WORK ORDER =>
Each entry is to be retyped exactly as it appears, and each image is to be dropped.

___ TASK MATERIAL

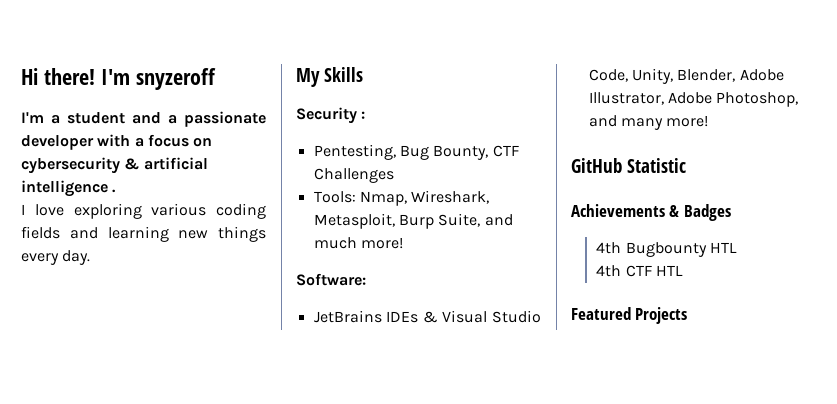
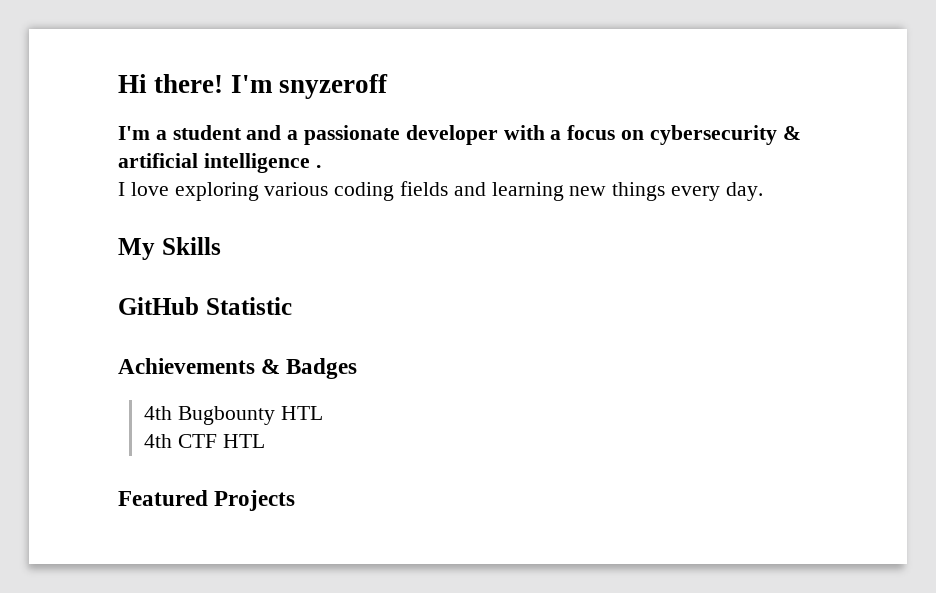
- Security :
- Pentesting, Bug Bounty, CTF Challenges
- Tools: Nmap, Wireshark, Metasploit, Burp Suite, and much more!
- Software:
- JetBrains IDEs & Visual Studio Code, Unity, Blender, Adobe Illustrator, Adobe Photoshop, and many more!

______

SOLVED PROBLEM =>
- Security :
- Pentesting, Bug Bounty, CTF Challenges
- Tools: Nmap, Wireshark, Metasploit, Burp Suite, and much more!
- Software:
- JetBrains IDEs & Visual Studio Code, Unity, Blender, Adobe Illustrator, Adobe Photoshop, and many more!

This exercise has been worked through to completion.